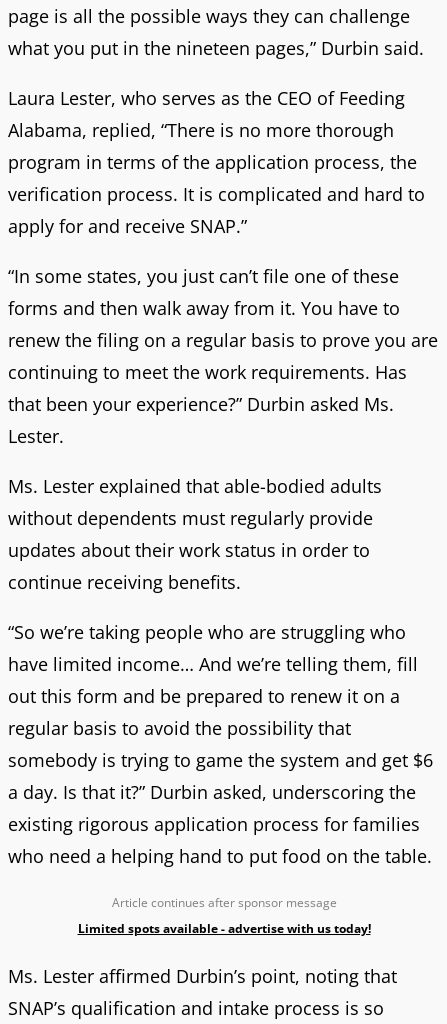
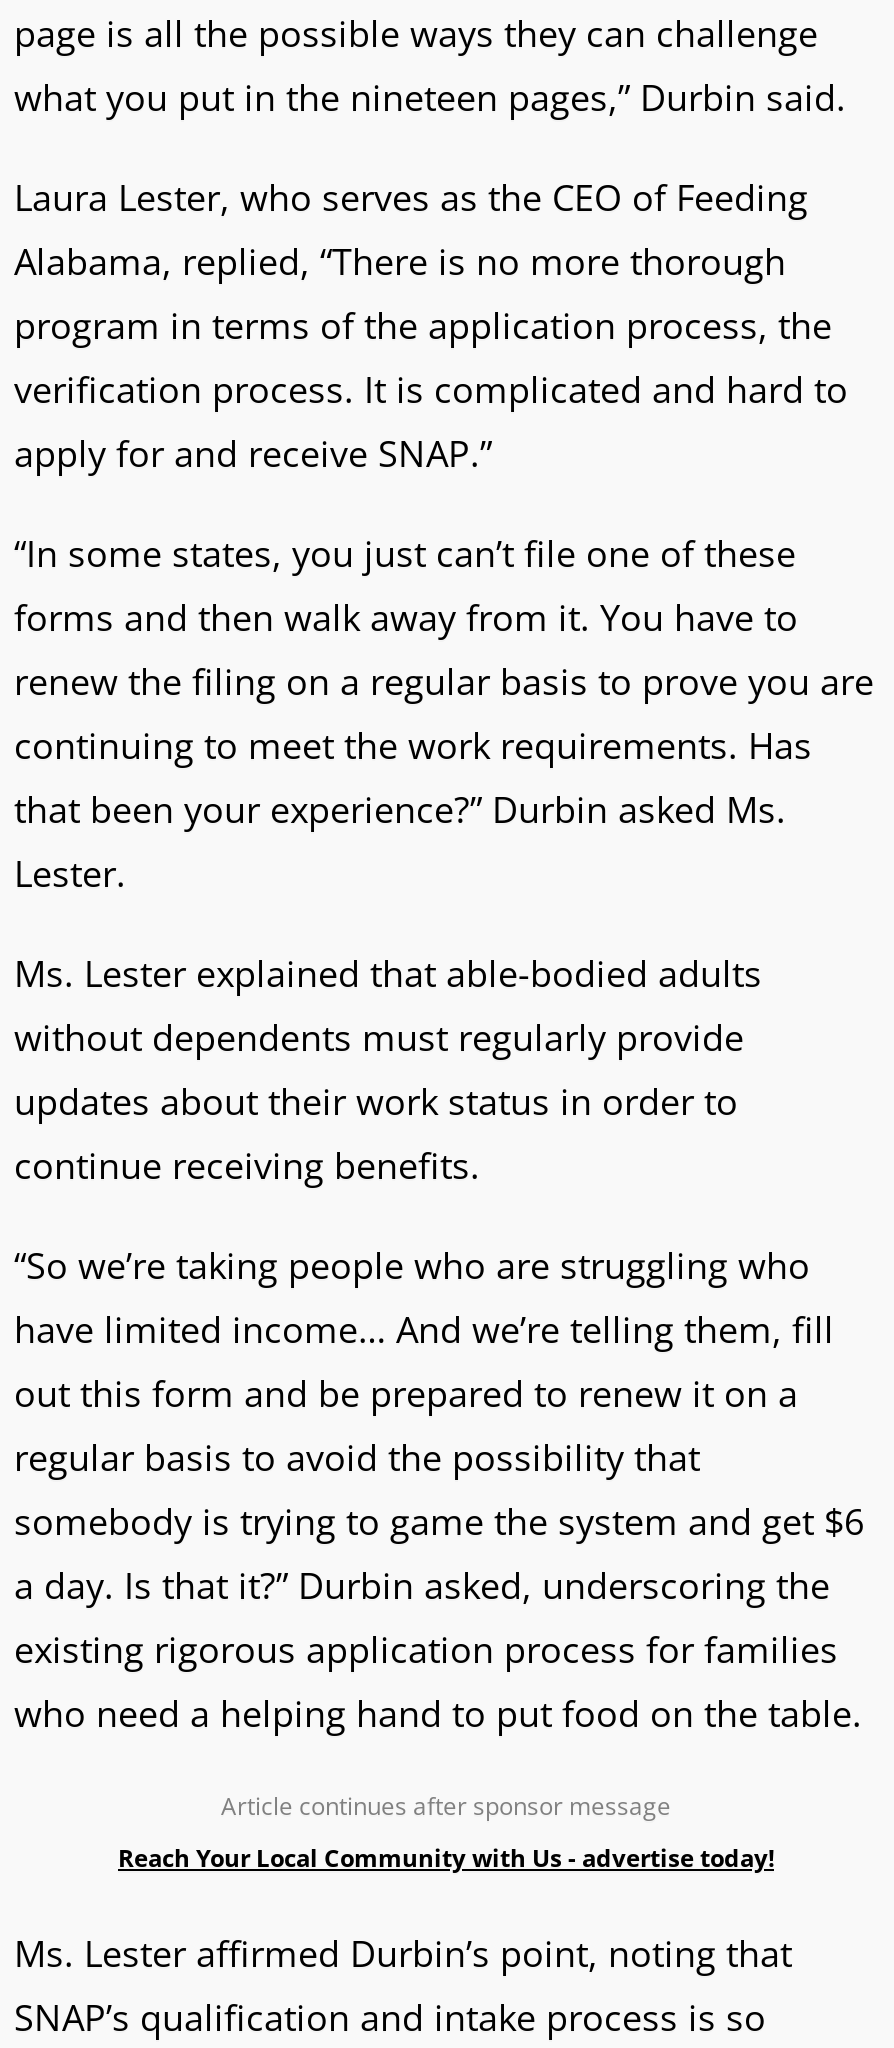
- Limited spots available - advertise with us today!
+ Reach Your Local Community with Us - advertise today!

--

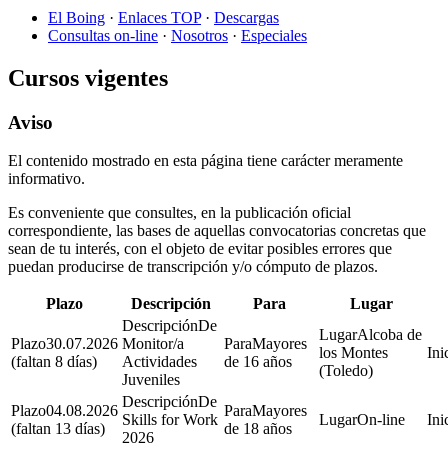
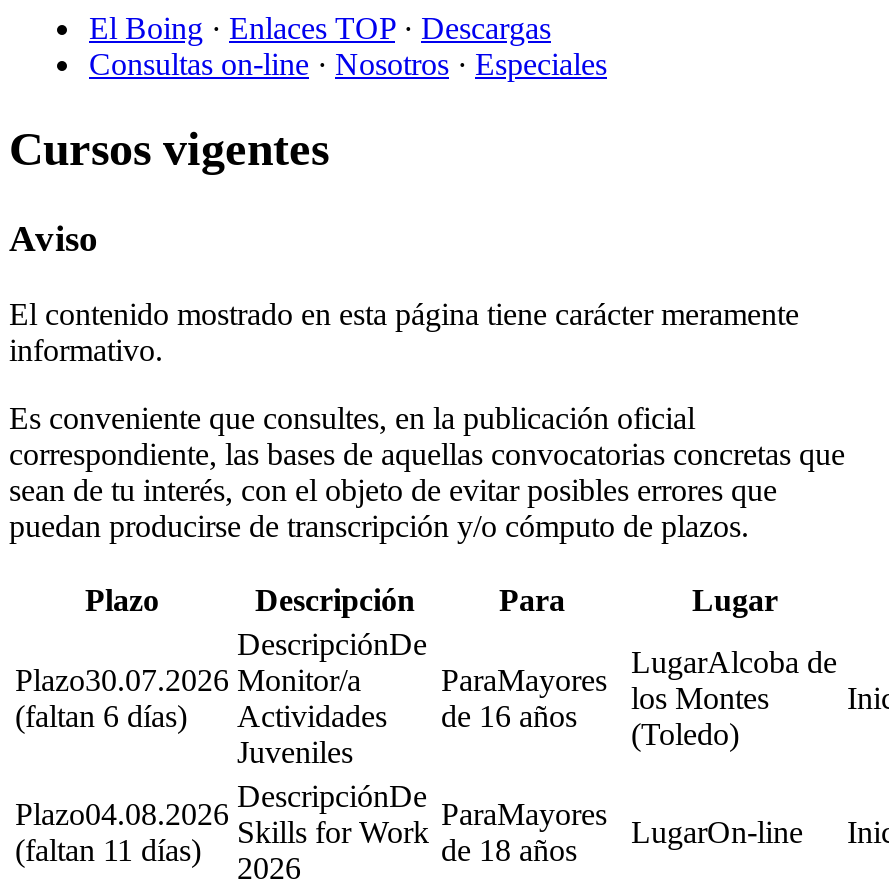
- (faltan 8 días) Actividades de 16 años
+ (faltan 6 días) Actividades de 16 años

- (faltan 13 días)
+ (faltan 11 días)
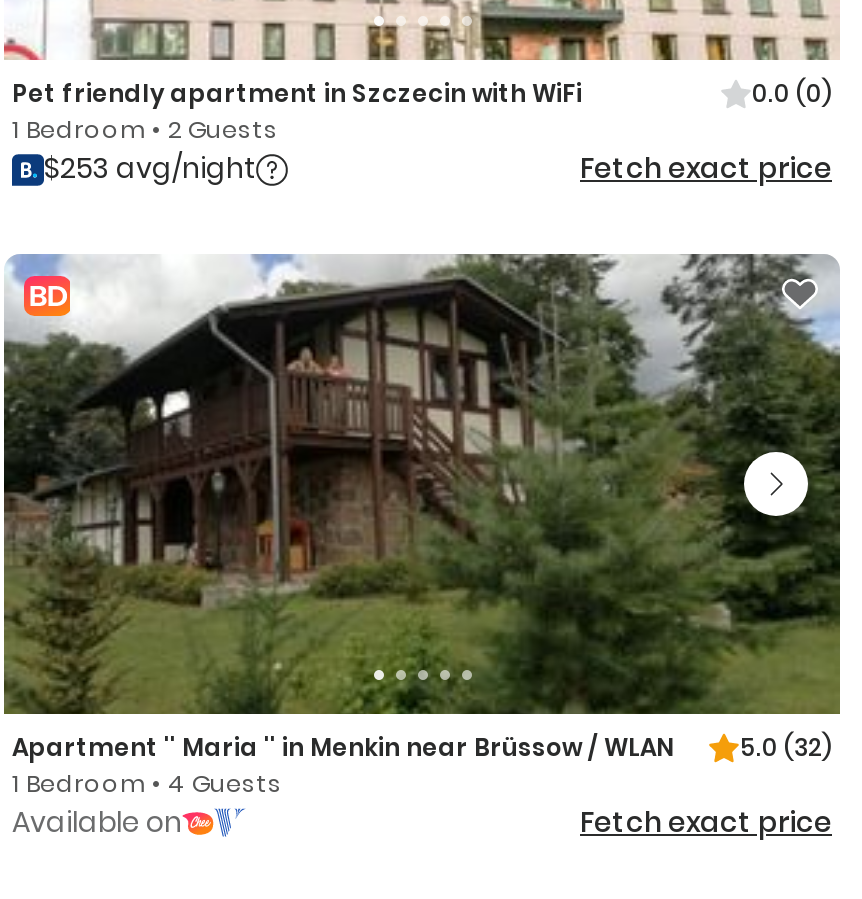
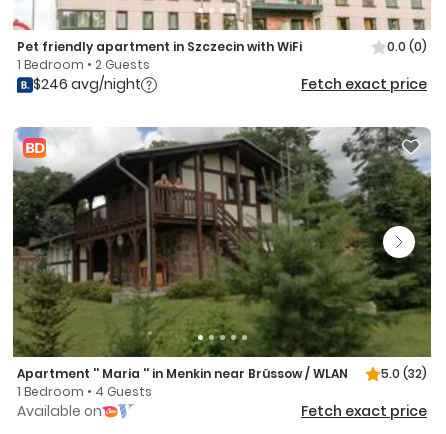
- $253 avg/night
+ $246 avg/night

---

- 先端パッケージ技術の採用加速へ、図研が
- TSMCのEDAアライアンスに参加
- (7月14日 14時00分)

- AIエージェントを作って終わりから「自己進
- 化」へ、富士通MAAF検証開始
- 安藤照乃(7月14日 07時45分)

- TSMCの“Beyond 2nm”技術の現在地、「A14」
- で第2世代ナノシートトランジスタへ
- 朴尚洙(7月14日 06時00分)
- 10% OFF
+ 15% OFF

■ Exercise aim: Could you return exactly the lines above from the line with "- Limited spots" to the line with "- advertise today!", both included, and nothing else?

■ Response area:
- Limited spots available - advertise with us today!
+ Reach Your Local Community with Us - advertise today!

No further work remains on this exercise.